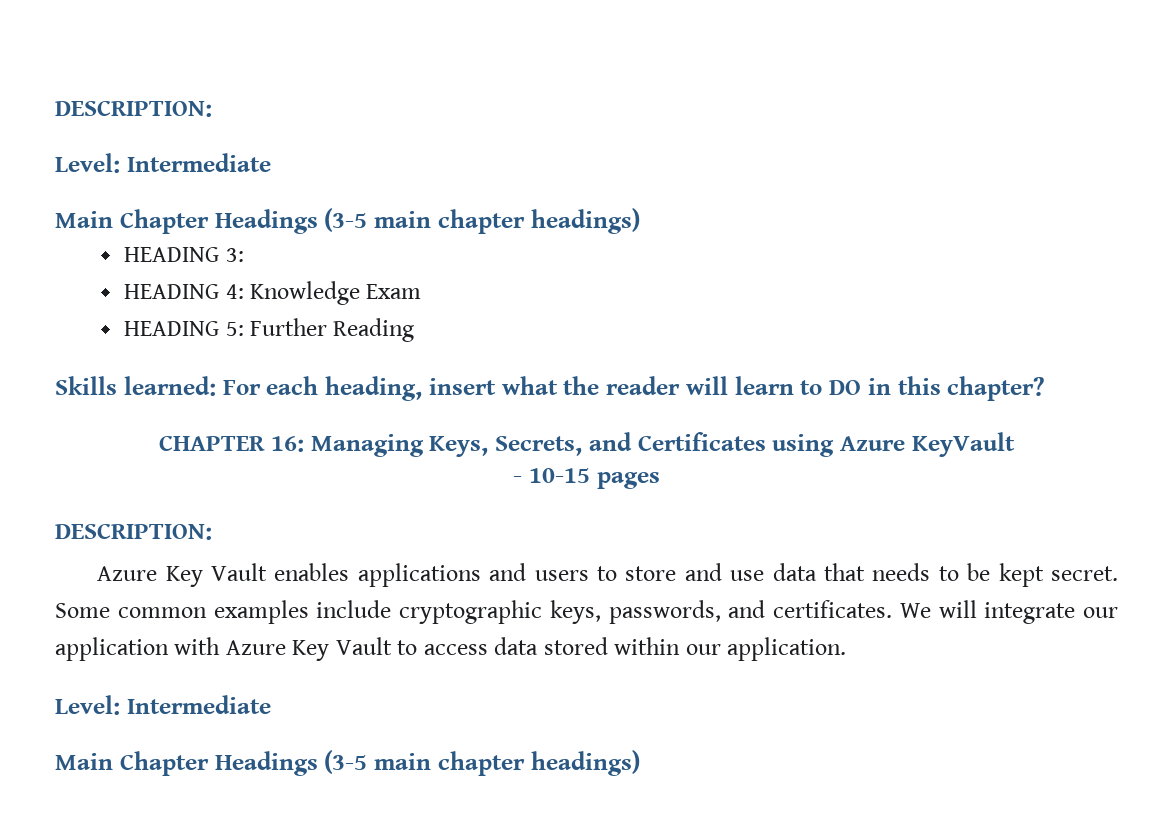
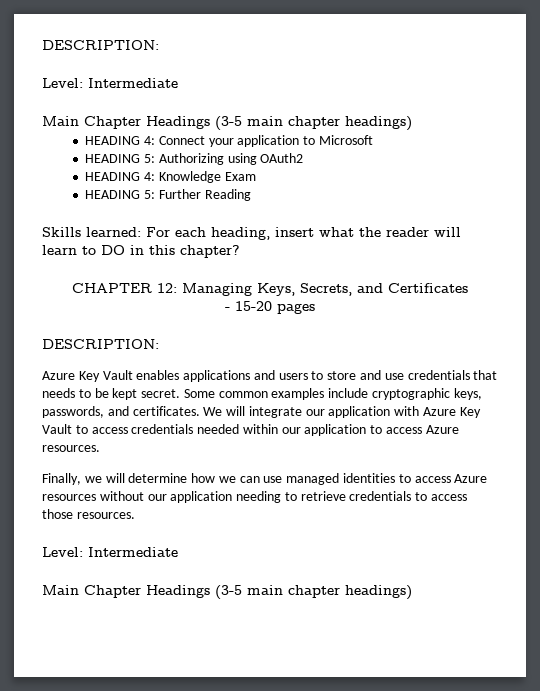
- HEADING 3:
+ HEADING 4: Connect your application to Microsoft
+ HEADING 5: Authorizing using OAuth2
- CHAPTER 16: Managing Keys, Secrets, and Certificates using Azure KeyVault
+ CHAPTER 12: Managing Keys, Secrets, and Certificates
- - 10-15 pages
+ - 15-20 pages
- Azure Key Vault enables applications and users to store and use data that needs to be kept secret.
+ Azure Key Vault enables applications and users to store and use credentials that needs to be kept secret.
- We will integrate our application with Azure Key Vault to access data stored within our application.
+ We will integrate our application with Azure Key Vault to access credentials needed within our application to access Azure resources.
+ Finally, we will determine how we can use managed identities to access Azure resources without our application needing to retrieve credentials to access those resources.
┄┄┄┄┄┄
- Activity
Print exactly the lines from the first line of the records above through the line containing "- 15-20 pages", leaving out the pictures.

- Result of this task
- HEADING 3:
+ HEADING 4: Connect your application to Microsoft
+ HEADING 5: Authorizing using OAuth2
- CHAPTER 16: Managing Keys, Secrets, and Certificates using Azure KeyVault
+ CHAPTER 12: Managing Keys, Secrets, and Certificates
- - 10-15 pages
+ - 15-20 pages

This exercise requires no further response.